International law, including treaties to which India is a State party, only permit pre-trial detention under narrow circumstances which do not appear to have been met in Ms Zargar’s case. The International Covenant on Civil and Political Rights (ICCPR) states that 'it should not be the general rule that persons awaiting trial shall be detained in custody'.
- American Bar Association
It also noted that given the lack of evidence in the FIR linking Zargar to the violence, it was unclear why alternatives to detention were not considered adequate by Indian courts.
The report by the Center also expressed concern regarding Zargar’s vulnerability as a pregnant woman and a high blood pressure patient.

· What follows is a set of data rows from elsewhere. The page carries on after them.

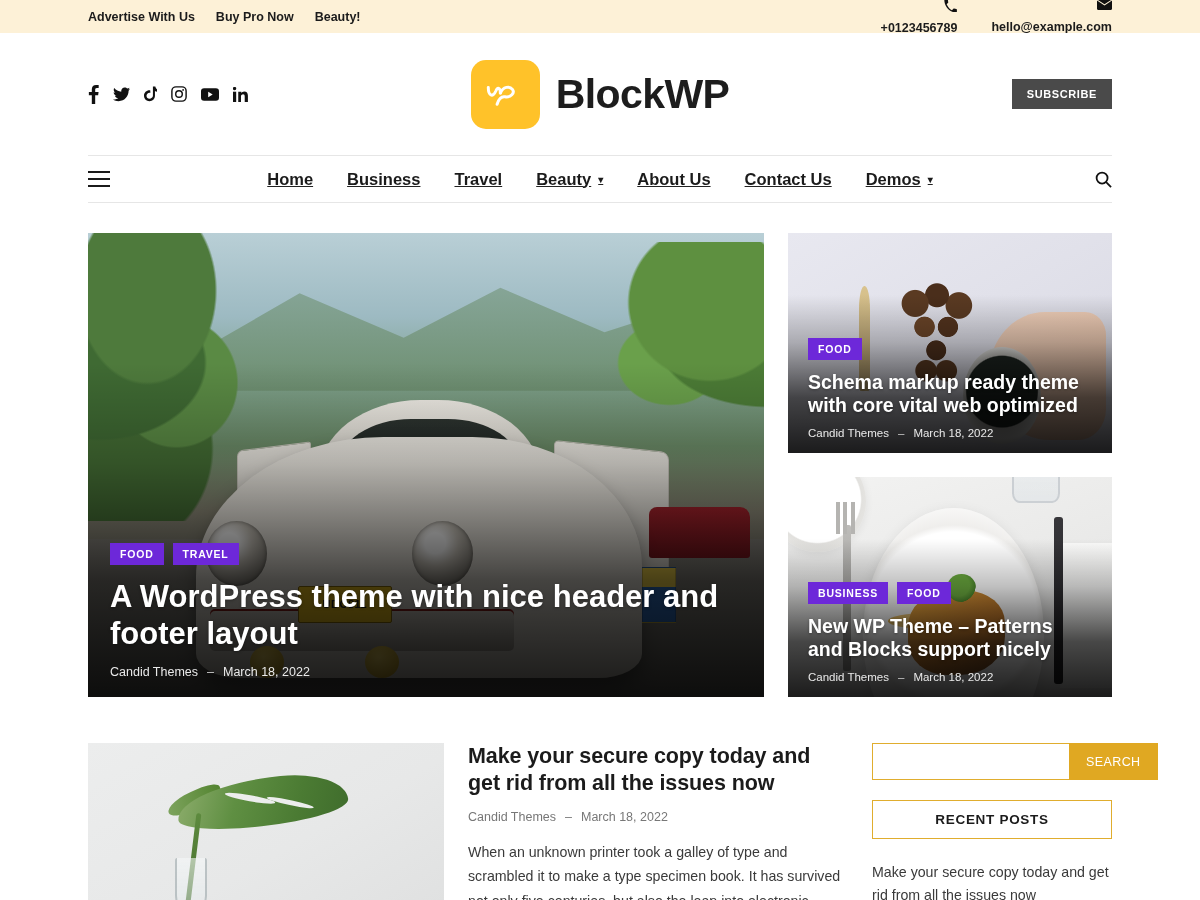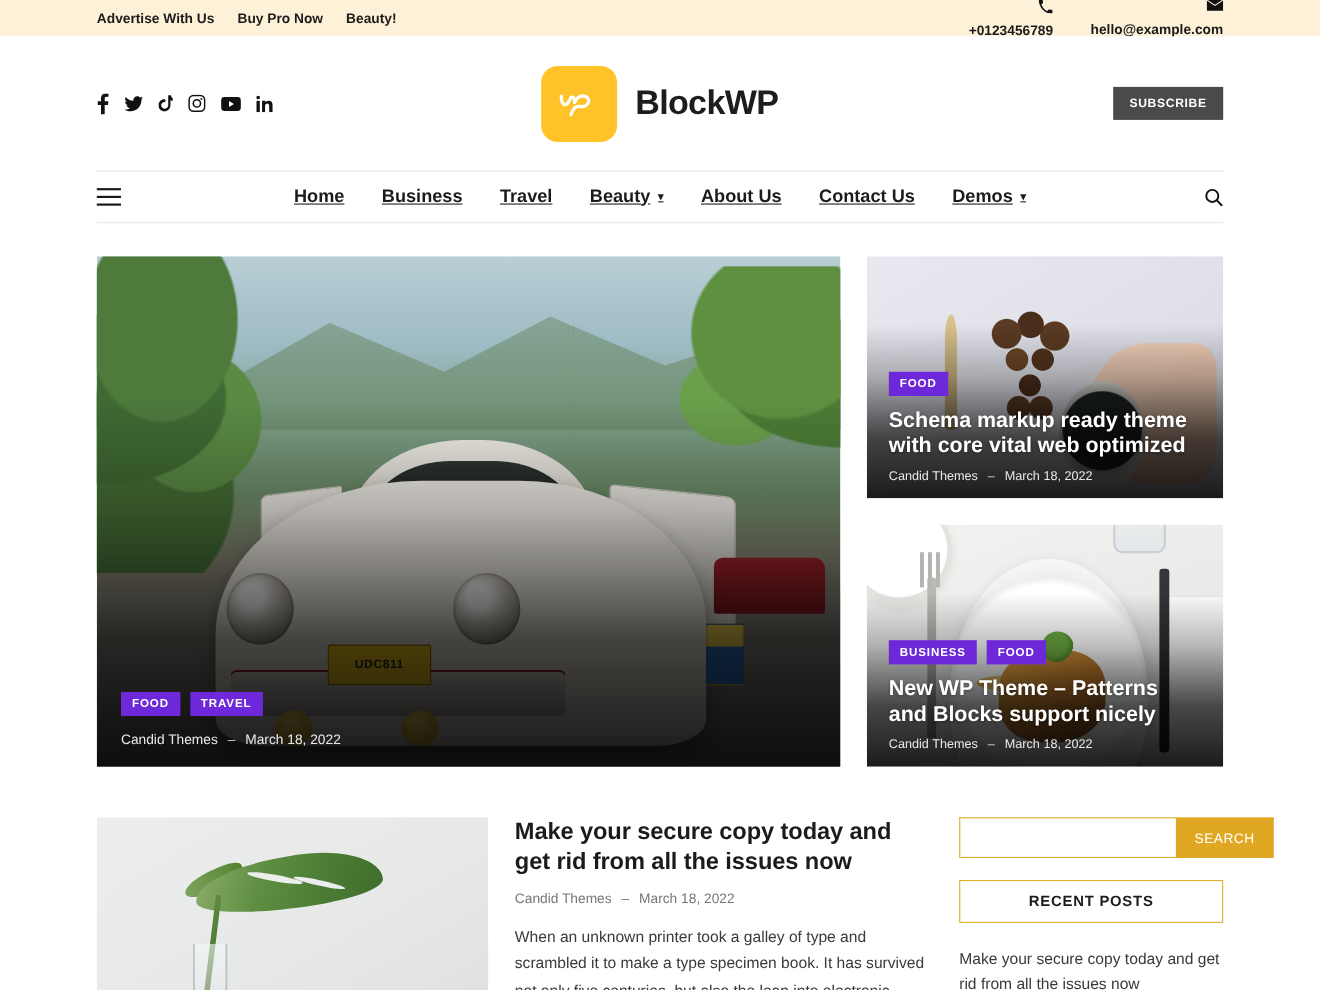--- a/index.html
+++ b/index.html
@@ -41,21 +41,21 @@
     display: flex; align-items: center; justify-content: center;
     gap: 16px; pointer-events: none;
   }
   .brand > * { pointer-events: auto; }
   .logo-mark {
     width: 69px; height: 69px; border-radius: 15px;
     background: #ffc229;
     display: flex; align-items: center; justify-content: center;
   }
   .brand-name {
-    font-size: 31px; font-weight: bold; letter-spacing: -0.6px;
+    font-size: 41px; font-weight: bold; letter-spacing: -0.6px;
     color: #1d1d1d;
   }
   .subscribe-btn {
     margin-left: auto;
     background: #4a4a4a; color: #fff;
     border: none;
     font-size: 11px; font-weight: bold; letter-spacing: 0.6px;
     padding: 9px 15px;
     font-family: "Liberation Sans", sans-serif;
     cursor: pointer;
@@ -516,20 +516,21 @@
           <div class="fog b"></div>
         <div class="plate">UDC811</div>
         <div class="sticker"></div>
       </div>
       <div class="shade"></div>
       <div class="content">
         <div class="cat-row">
           <span class="cat">FOOD</span>
           <span class="cat">TRAVEL</span>
         </div>
+        <div class="card-title">A WordPress theme with nice header and footer layout</div>
         <div class="meta">
           <span>Candid Themes</span>
           <span class="dash">–</span>
           <span>March 18, 2022</span>
         </div>
       </div>
     </div>
 
     <div class="hero-side">
 

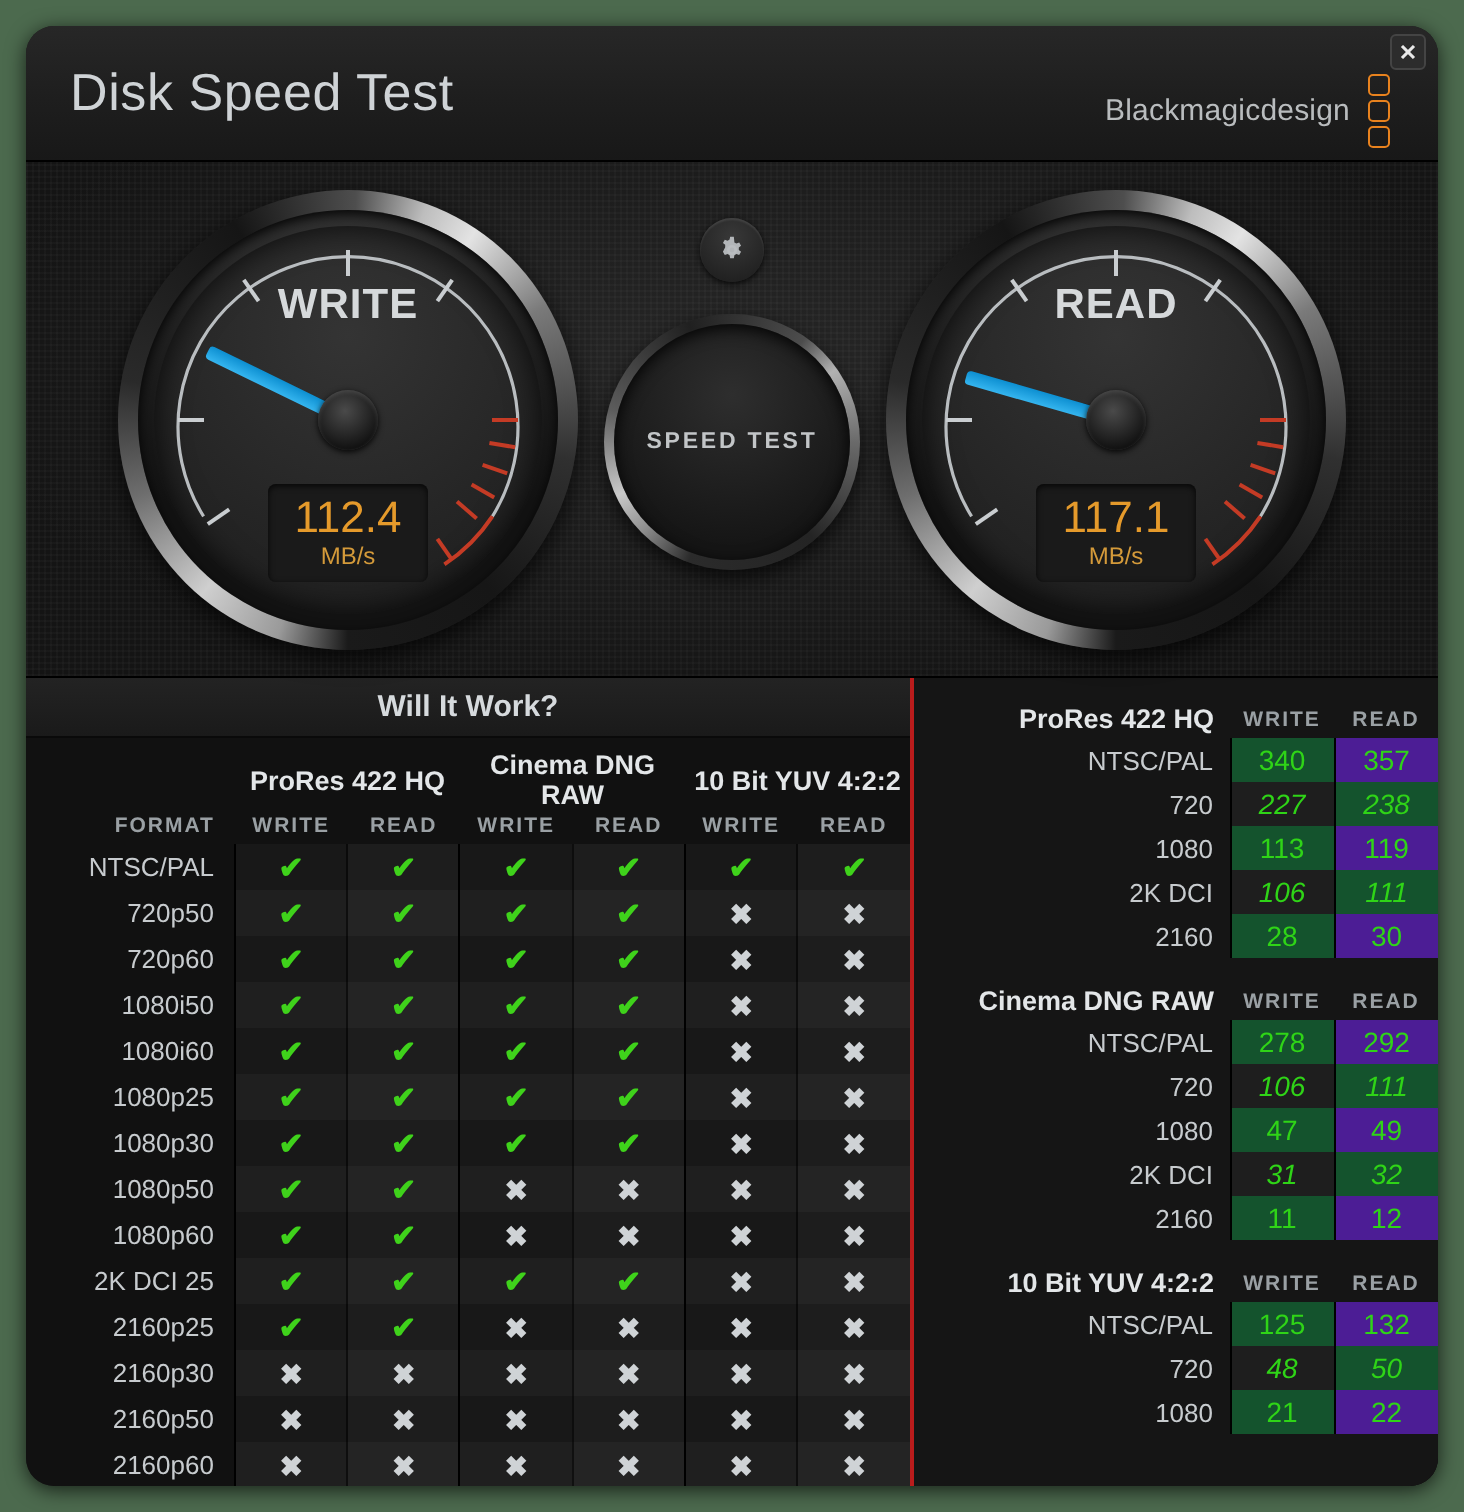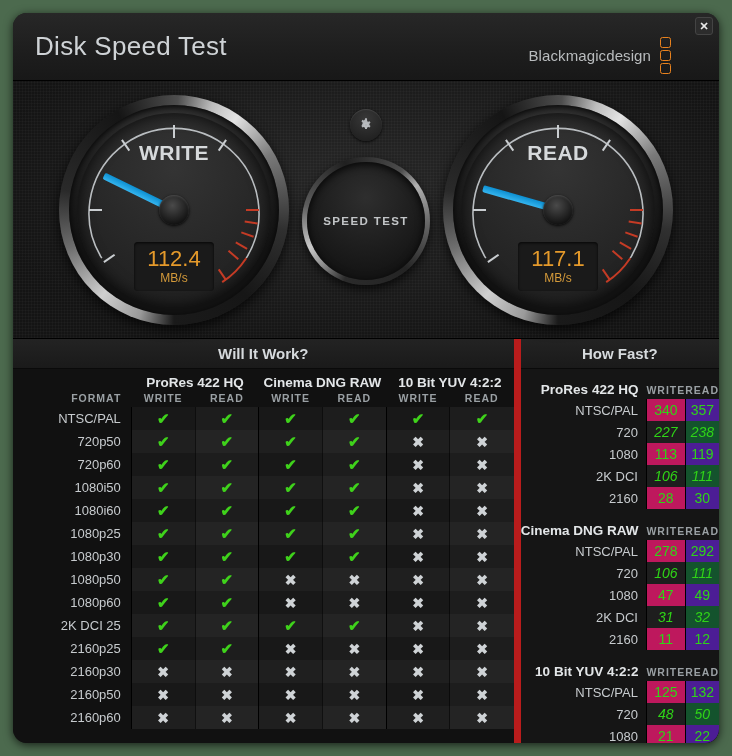--- a/index.html
+++ b/index.html
@@ -25,21 +25,21 @@
     height: 68px;
     background: linear-gradient(#272727, #1e1e1e 55%, #181818);
     border-bottom: 1px solid #000;
   }
   .app-title {
     position: absolute; left: 22px; top: 18px;
     font-size: 26px; font-weight: 400;
     color: #cfd3d6; letter-spacing: .3px;
   }
   .brand {
-    position: absolute; right: 48px; top: 24px;
+    position: absolute; right: 24px; top: 24px;
     display: flex; align-items: center; gap: 9px; margin-left: 43px;
   }
   .brand-text { font-size: 15px; color: #b9bcbe; letter-spacing: .1px; }
   .brand-marks { display: flex; flex-direction: column; gap: 2px; }
   .brand-marks i {
     display: block; width: 11px; height: 11px;
     border: 1.6px solid #e8821e; border-radius: 2.5px;
   }
   .close-btn {
     position: absolute; right: 6px; top: 4px;
@@ -162,21 +162,21 @@
 
   
   .bottom { display: flex; height: 404px; background: #111; }
   .panel-head {
     height: 30px; line-height: 30px; text-align: center;
     font-size: 15px; font-weight: bold; color: #d6dadd;
     background: linear-gradient(#232323, #1a1a1a);
     border-bottom: 1px solid #0a0a0a;
   }
 
-  .left-panel { width: 508px; border-right: 7px solid #b91c1c; }
+  .left-panel { width: 444px; border-right: 2px solid #b91c1c; }
   .right-panel { flex: 1; background: #151515; }
 
   table { border-collapse: collapse; width: 100%; }
 
   
   .wiw { margin-top: 6px; }
   .wiw th, .wiw td { padding: 0; }
   .wiw .grp {
     font-size: 13.5px; font-weight: bold; color: #e3e6e8;
     padding-bottom: 2px; text-align: center;
@@ -220,21 +220,21 @@
   .hf .rowlabel {
     text-align: right; padding-right: 8px;
     font-size: 13px; color: #c7cbce; white-space: nowrap;
   }
   .hf td.num {
     width: 52px; height: 22px; text-align: center;
     font-size: 14px; color: #2fd417;
     border-left: 1px solid #000;
   }
   .hf tr.alt td.num { background: #1e1e1e; font-style: italic; }
-  .hf tr td.num { background: #be185d; }
+  .hf tr td.num { background: #14532d; }
   .hf tr.alt td.num.shade { background: #14532d; }
   .hf tr td.num.shade { background: #4c1d95; }
   .hf td.spacer { height: 9px; }
 </style>
 </head>
 <body>
 
 <div id="app">
 
   <div class="titlebar">
@@ -484,21 +484,20 @@
               <td class="cell gsep"><span class="no">✖</span></td>
               <td class="cell shade"><span class="no">✖</span></td>
               <td class="cell gsep"><span class="no">✖</span></td>
               <td class="cell shade"><span class="no">✖</span></td>
             </tr>
           </tbody>
       </table>
     </div>
 
     <div class="right-panel">
-      <div class="panel-head">How Fast?</div>
       <table class="hf">
         <tbody id="hf-body">
             <tr>
               <td class="grp-name">ProRes 422 HQ</td>
               <td class="sub">WRITE</td>
               <td class="sub">READ</td>
             </tr>
             <tr>
               <td class="rowlabel">NTSC/PAL</td>
               <td class="num">340</td>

Regardless of whether Ms. Zargar’s detention was properly justified under normal circumstances, it is likely unreasonable in light of her pregnancy and the risk of contracting the novel coronavirus. The United Nations Rules for the Treatment of Women Prisoners and Non-Custodial Measures for Women Offenders (also known as the Bangkok Rules) concludes that non-custodial means should be preferred for pregnant women during the pre-trial phase wherever that is possible or appropriate.
Advocating for the immediate release of Zargar, the centre said that given the lack of evidence of criminal misconduct, the pregnancy, the 'failure' of prosecutors to explain how she posed a threat if granted bail, she should be allowed to furnish a bail bond and be in her home until the time for legal hearings.